So OPEC and friends are cutting their oil output.
Will the decision help bust Brent crude oil from its months-long downtrend?
Let’s check out UKOIL’s 4-hour chart:
Brent Crude Oil (UKOIL): 4-hour
In case you were too busy reading about Gigi Hadid’s latest drama with Ye, you should know that crude oil prices are trading higher after a major decision by the Organization of the Petroleum Exporting Countries (OPEC).
See, OPEC and its oil-producing allies *cough* Russia *cough* just decided to cut their oil production by as many as 2 million barrels of oil per day starting November.
That’s the biggest cut since the pandemic and represents about 2% of global oil supply!
Apparently, the OPEC+ gang aims to be “proactive” and “preemptive” by considering a future dip in oil demand.The anticipation before the decision and the bigger-than-expected output cut (markets were pricing in a 500bpd – 1M bpd cut) helped lift Brent crude oil prices from its $84.50 lows.
The Black Crack is now trading closer to $93.50, which is near an area of interest that bulls and bears have been minding since mid-July.

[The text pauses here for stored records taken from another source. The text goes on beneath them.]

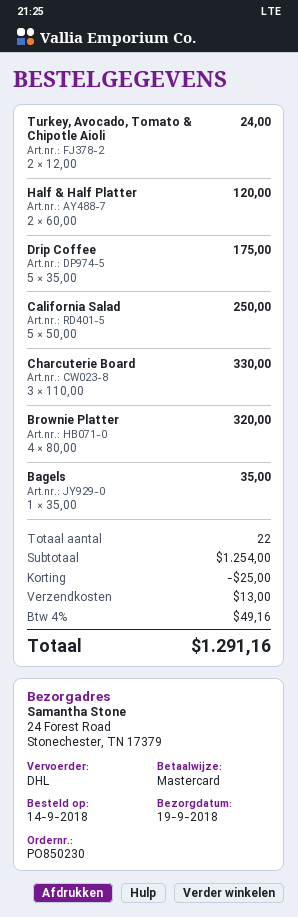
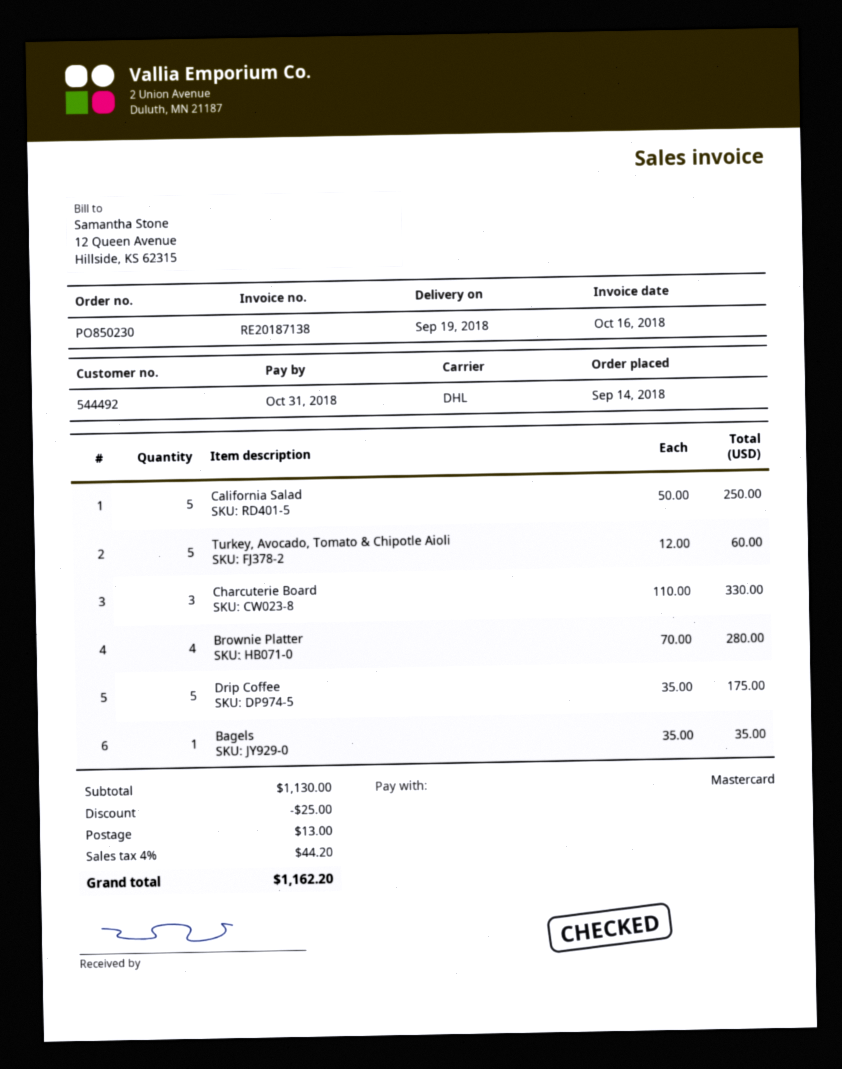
Turkey, Avocado, Tomato & Chipotle Aioli: 2 x 12.00 = 24.00 -> 5 x 12.00 = 60.00
Half & Half Platter: 2 x 60.00 = 120.00 -> none
Brownie Platter: 4 x 80.00 = 320.00 -> 4 x 70.00 = 280.00
subtotal: 1254.00 -> 1130.00
tax: 4% = 49.16 -> 4% = 44.20
total: 1291.16 -> 1162.20

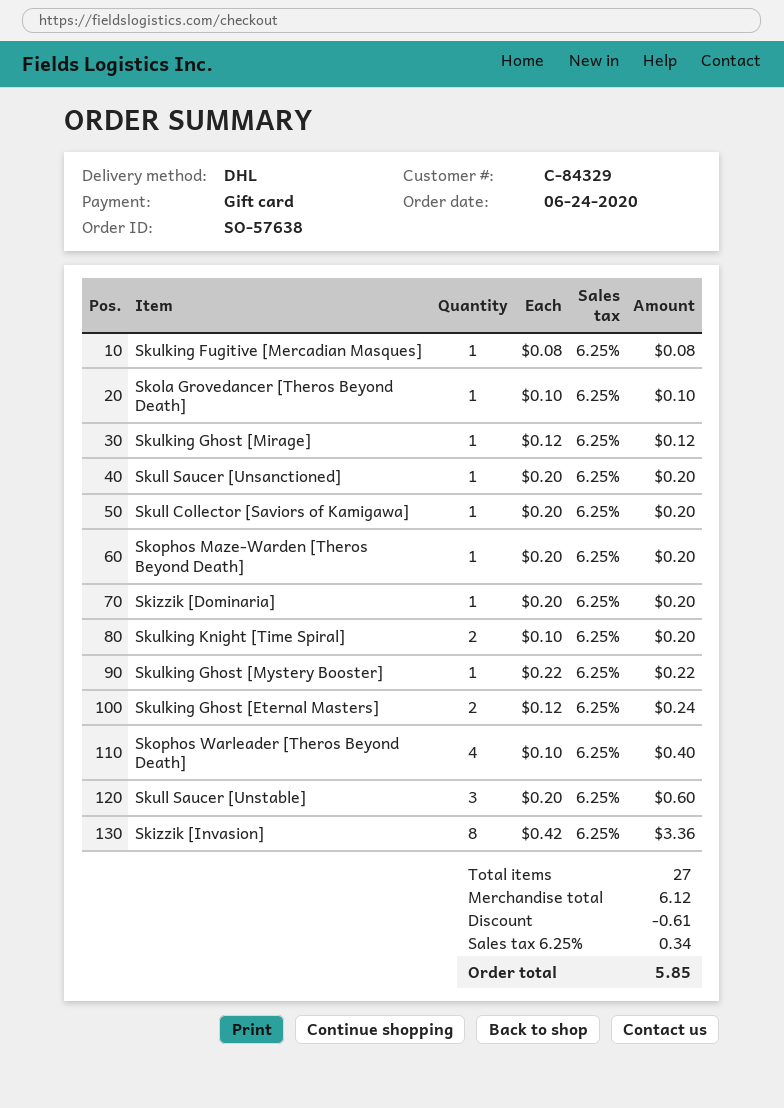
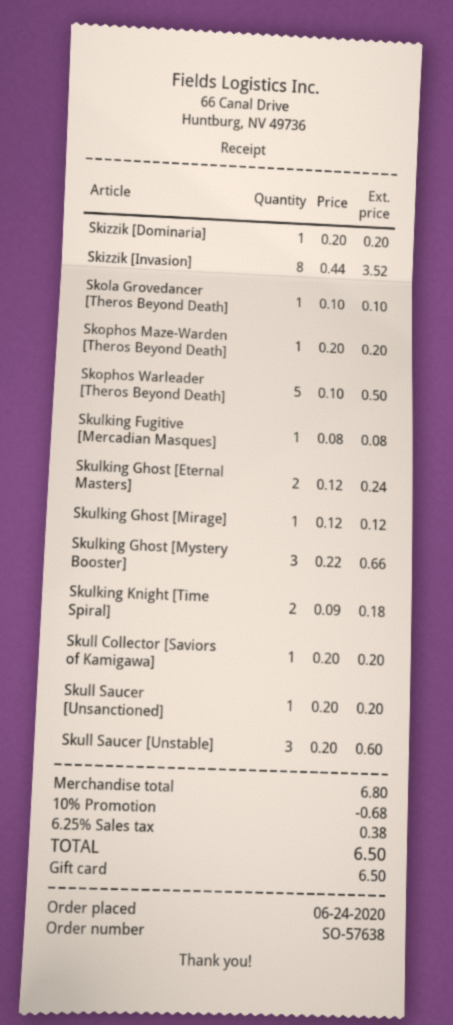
Skulking Knight [Time Spiral]: 2 x 0.10 = 0.20 -> 2 x 0.09 = 0.18
Skulking Ghost [Mystery Booster]: 1 x 0.22 = 0.22 -> 3 x 0.22 = 0.66
Skophos Warleader [Theros Beyond Death]: 4 x 0.10 = 0.40 -> 5 x 0.10 = 0.50
Skizzik [Invasion]: 8 x 0.42 = 3.36 -> 8 x 0.44 = 3.52
subtotal: 6.12 -> 6.80
discount: 0.61 -> 0.68
tax: 6.25% = 0.34 -> 6.25% = 0.38
total: 5.85 -> 6.50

In addition to that, UKOIL’s current prices are also flirting with the 50% Fibonacci retracement of September’s downswing, the 200 SMA on the 4-hour chart, AND a trend line resistance that hasn’t been broken since mid-June.
An extension of October’s upswing could bust Brent crude oil above its trend line resistance.
Consistent trading above the $95 – $97 zone just might push UKOIL back above the $100 mark.
But that’s if markets don’t go back to dumping “risky” assets!
Saudi Energy Minister Abdulaziz bin Salman shared that the real supply cut would be actually be about 1 million to 1.1 million bpd since the OPEC+ gang was already falling short of its output targets anyway.
This week’s NFP report could turn the spotlight back on the major central banks’ interest rate hikes and their potential drag on global growth.
If traders go back to worrying about global growth and future oil demand, then UKOIL could resume its months-long downtrend.
Look out for a rejection near $95, which could drag Brent crude back to its sub-$90 prices.